How to correctly understand China’s property tax pilot plan
Published: Oct 24, 2021 10:42 PM
Photo: VCG

Photo: VCG

The Standing Committee of the National People's Congress (NPC), China's top legislature, adopted the decision on Saturday to authorize the State Council, the cabinet, to pilot property tax reforms in some regions. This has triggered a strong response from the public. I now put forward four points from the decision and the public's response.

First, the country has determined to levy property tax. This is a major adjustment of interests, and one that will be implemented with great difficulty. But in general, the pilot program means that there is no turning back. In five years, we will seek advantages and avoid disadvantages to formulate relevant tax laws. It will not begin with tigerish energy and peter out towards the end, or leave the matter unsettled.

Second, China's steps in promoting property tax are prudent, in a bid to be rational and steady. Regions such as Shanghai and Chongqing have seen these pilot programs before. But this time, it will officially expand the testing scope, in a period of five years. Furthermore, local governments of the test cities need to draft their own details and procedures on the basis of specific measures promulgated by the State Council, rather than implement a unified plan. This means it will take into full account the different circumstances of various regions, promoting housing fairness by exploring commonalities through extensive pilot programs.

Third, the difficulty in implementing the property tax lies in urban middle-class families. The richest families can afford the tax, while low-income families are less affected. The key to the success of the pilot is how fair and just the detailed rules formulated by the pilot cities are and what middle-class families can bear, and everyone believes and can quickly feel the comprehensive positive effects of property tax.

Fourth, our country is now determined to enter the pilot testing phase, which is part of the overall design of promoting economic and social progress. I firmly believe that our country will unswervingly allow this reform to more effectively mobilize the positivity of the whole of society, rather than weaken such positivity. It must promote the healthy and orderly development of the real estate market, instead of letting this market, which is so important to the national economy, enter a depression. It should add more leverage to common prosperity, but it definitely does not mean "robbing the rich for the poor" from real estate. This reform has indeed affected the interests of millions of households. Letting it promote the harmony of our society is certainly the overall goal of the country.

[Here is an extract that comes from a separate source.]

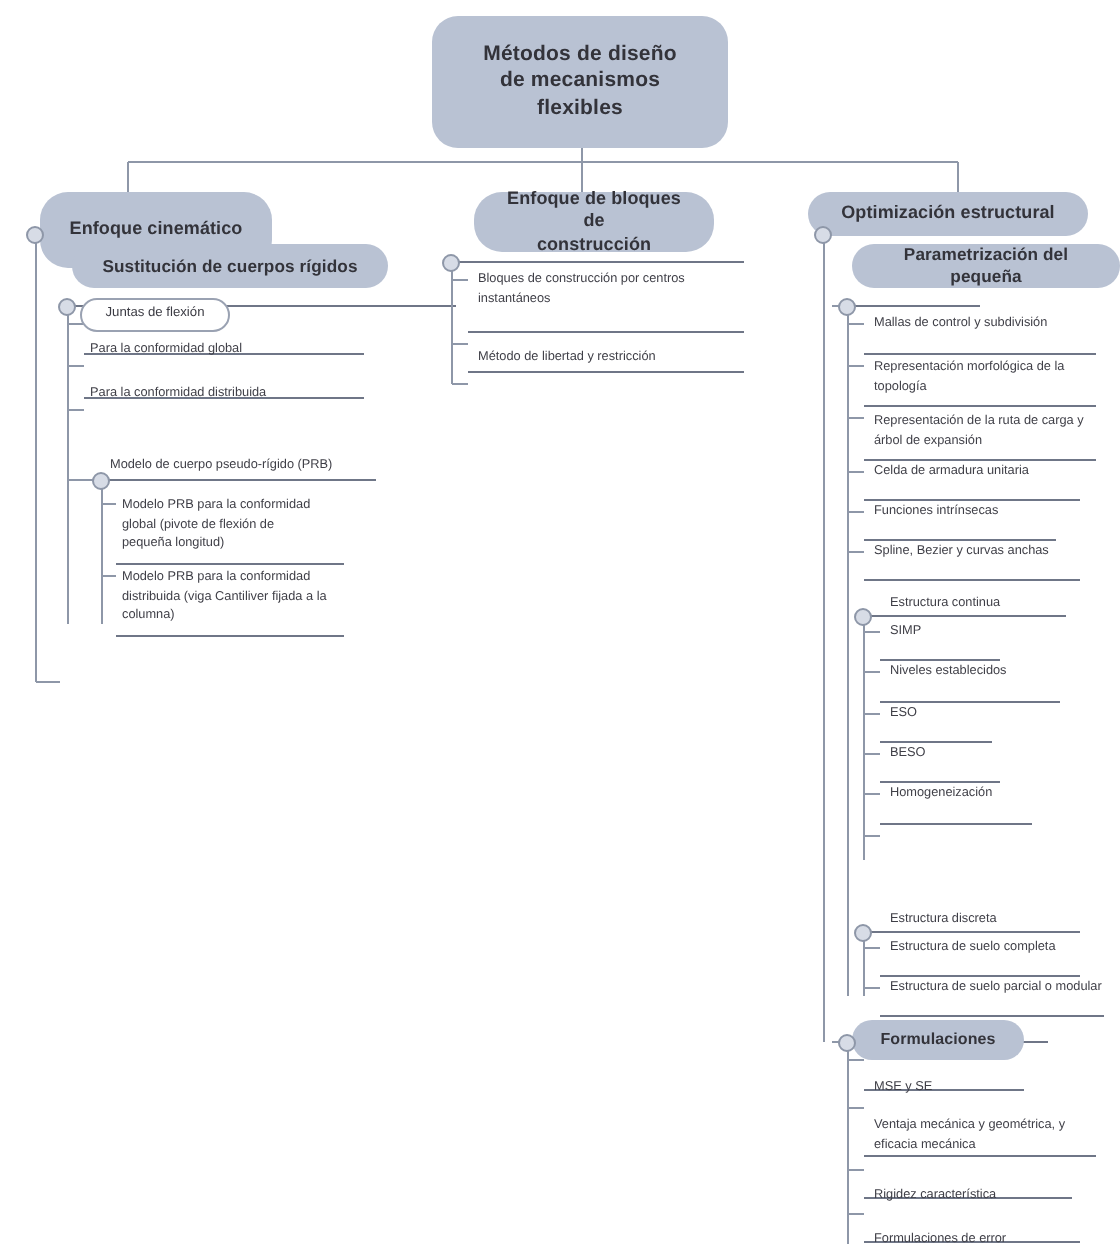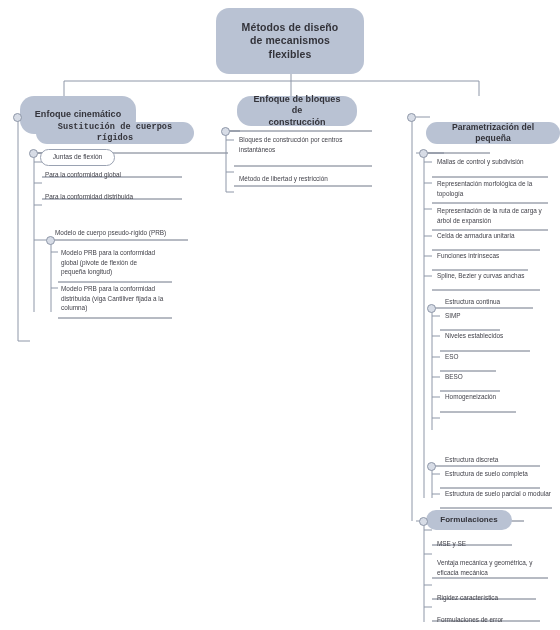"Optimización estructural" div.node { html: none -> <div>Optimización estructural</div> }
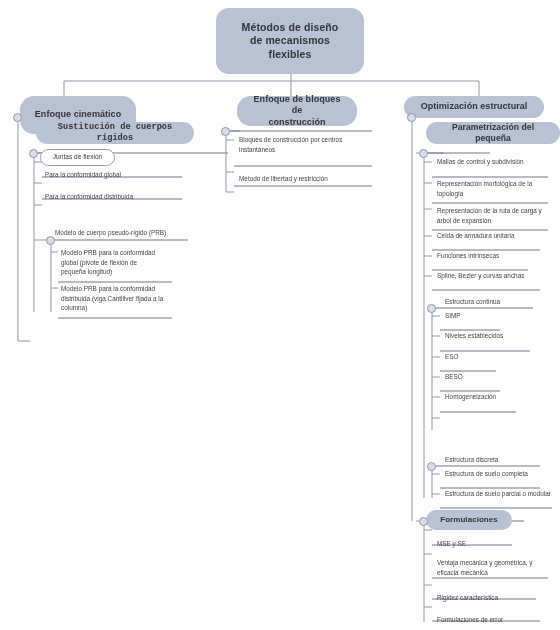"Sustitución de cuerpos rígidos" div.node { font-family: Liberation Mono, monospace -> none }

Therefore, I want to tell friends in different positions that it is best to treat the prospect of property tax with a calm mind. People with more houses have enjoyed more public services provided by the country and society, so they should contribute more tax. This is the common logic of levying property tax worldwide. As for young people who do not own their own apartment, they should still buy one as planned. There is no problem in waiting for a while to observe trends, but there is no need to wait until house prices fall off a cliff due to the levying of property tax. I can say with certainty that such a scenario will never happen. Our country will not allow such a situation to occur, and will not introduce radical tax reforms that could lead to the "collapse" of the housing market.

In short, I suggest that Chinese people understand the country's determination and goodwill in promoting the pilot property tax. We believe our country has the ability to actively and steadily promote this major reform and achieve good macro-control effects. As individuals, we need to follow the trend as well as our country's policies. This is a sign of our rationality and wisdom.